According to Bahraini judicial sources on Sunday, the protesters were sentenced for allegedly attacking a Bahraini policeman in the village of Dia near the capital Manama during a demonstration in December 2012.
The incident marks the latest in a series of harsh sentences handed down to protesters in the Persian Gulf nation.
On April 2, a court in Manama sentenced nine people, including teenagers, to jail terms ranging from five to ten years each on charges of attacking police during anti-regime rallies.
The court said the protesters were among around 30 masked men who allegedly pelted a police patrol vehicle with Molotov cocktails in the village of Nuwaidrat in March last year.
Since mid-February 2011, thousands of pro-democracy protesters have held numerous demonstrations in the streets of Bahrain, calling for the Al Khalifa royal family to relinquish power.
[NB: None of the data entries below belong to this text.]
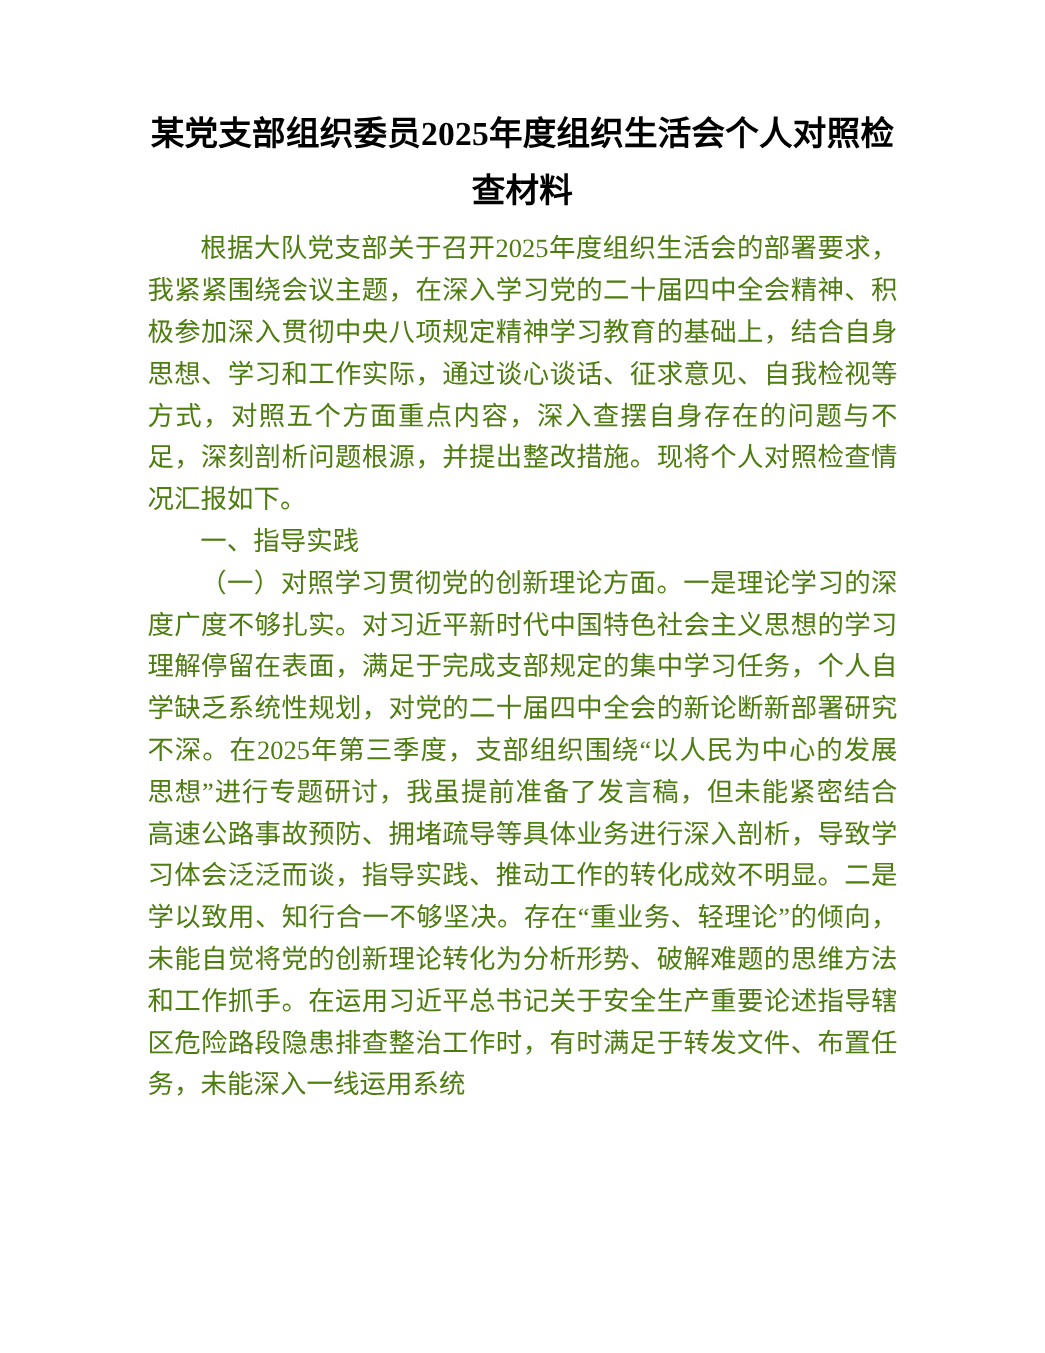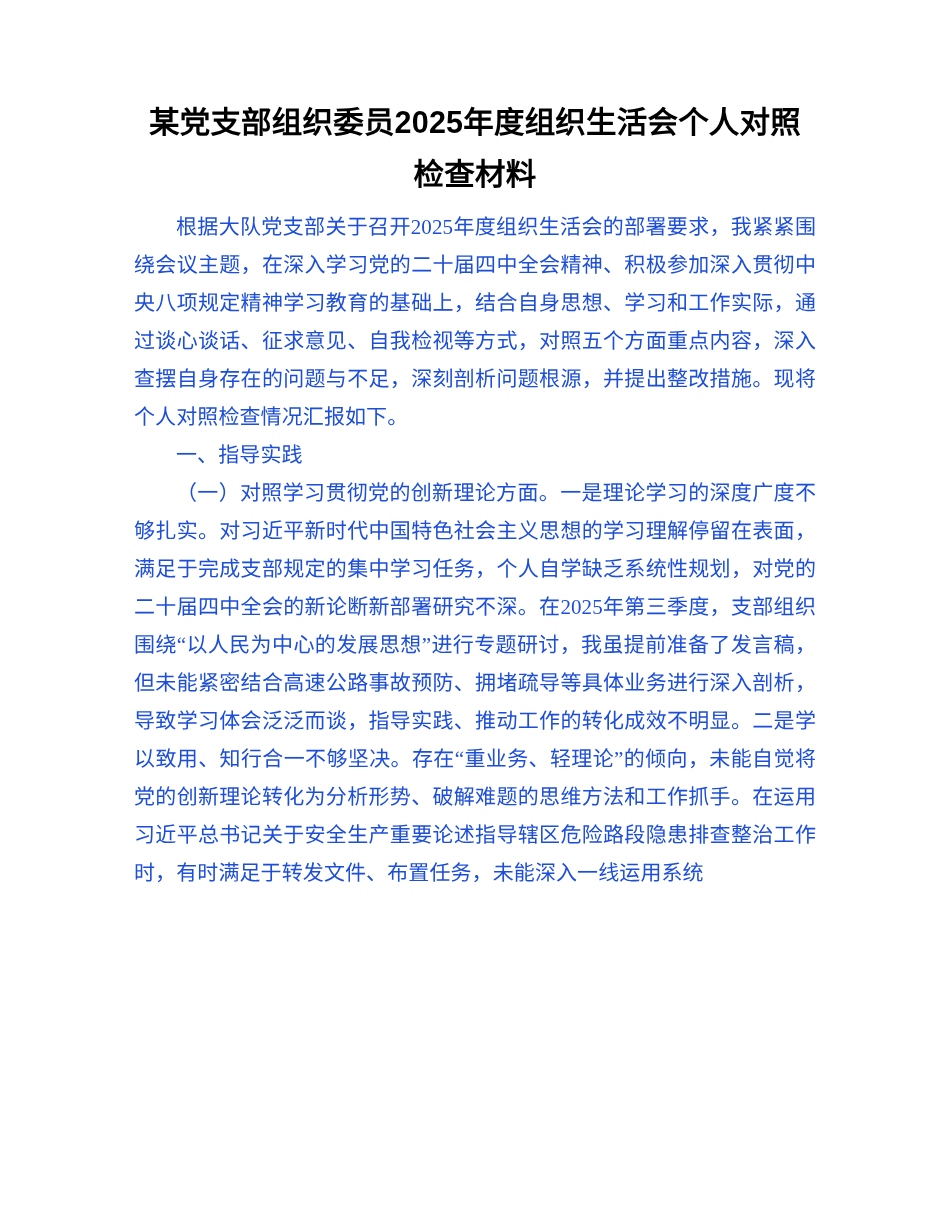--- a/index.html
+++ b/index.html
@@ -27,7 +27,7 @@
   }
 
   .doc-title {
-    font-family: Liberation Sans, sans-serif;
+    font-family: Liberation Serif, serif;
     font-weight: 700;
     font-size: 30.5px;
     line-height: 52px;

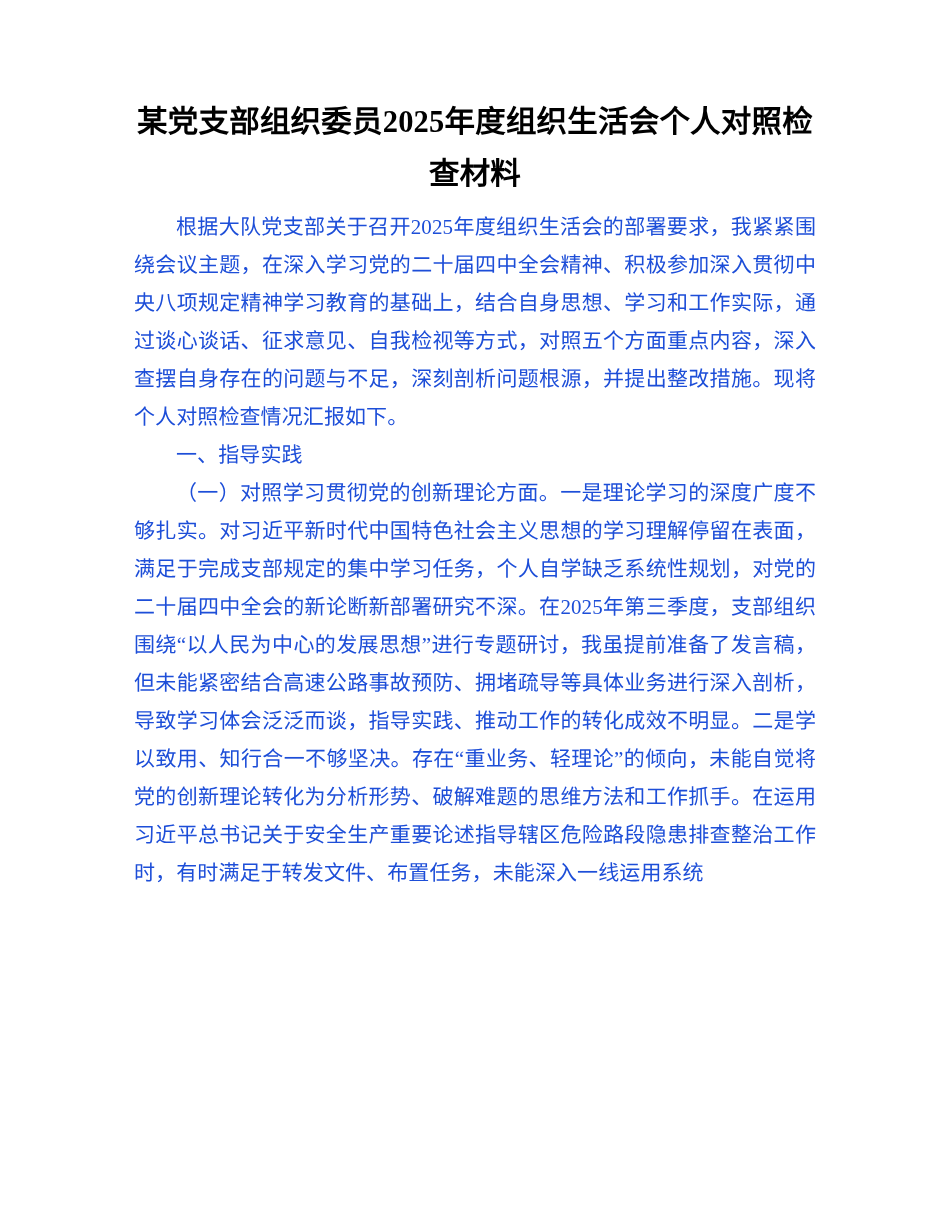--- a/index.html
+++ b/index.html
@@ -40,9 +40,9 @@
 
   .doc-para {
     font-family: "Liberation Serif", "DejaVu Serif", serif;
-    font-size: 21px;
+    font-size: 24px;
     line-height: 38px;
-    color: #1d4ed8;
+    color: #4d7c0f;
     text-align: justify;
     text-justify: inter-ideograph;
     text-indent: 2em;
On March 14, 2011, troops from Saudi Arabia and the United Arab Emirates invaded the country to assist the Bahraini government in its crackdown on peaceful protesters.
Scores of Bahrainis have been killed and hundreds injured and jailed by the regime forces since the uprising broke out.
In February, Amnesty International denounced the “relentless repression” of anti-regime protesters in the Persian Gulf kingdom, blaming Bahraini security forces for their repeated use of “excessive force to quash anti-government protests.”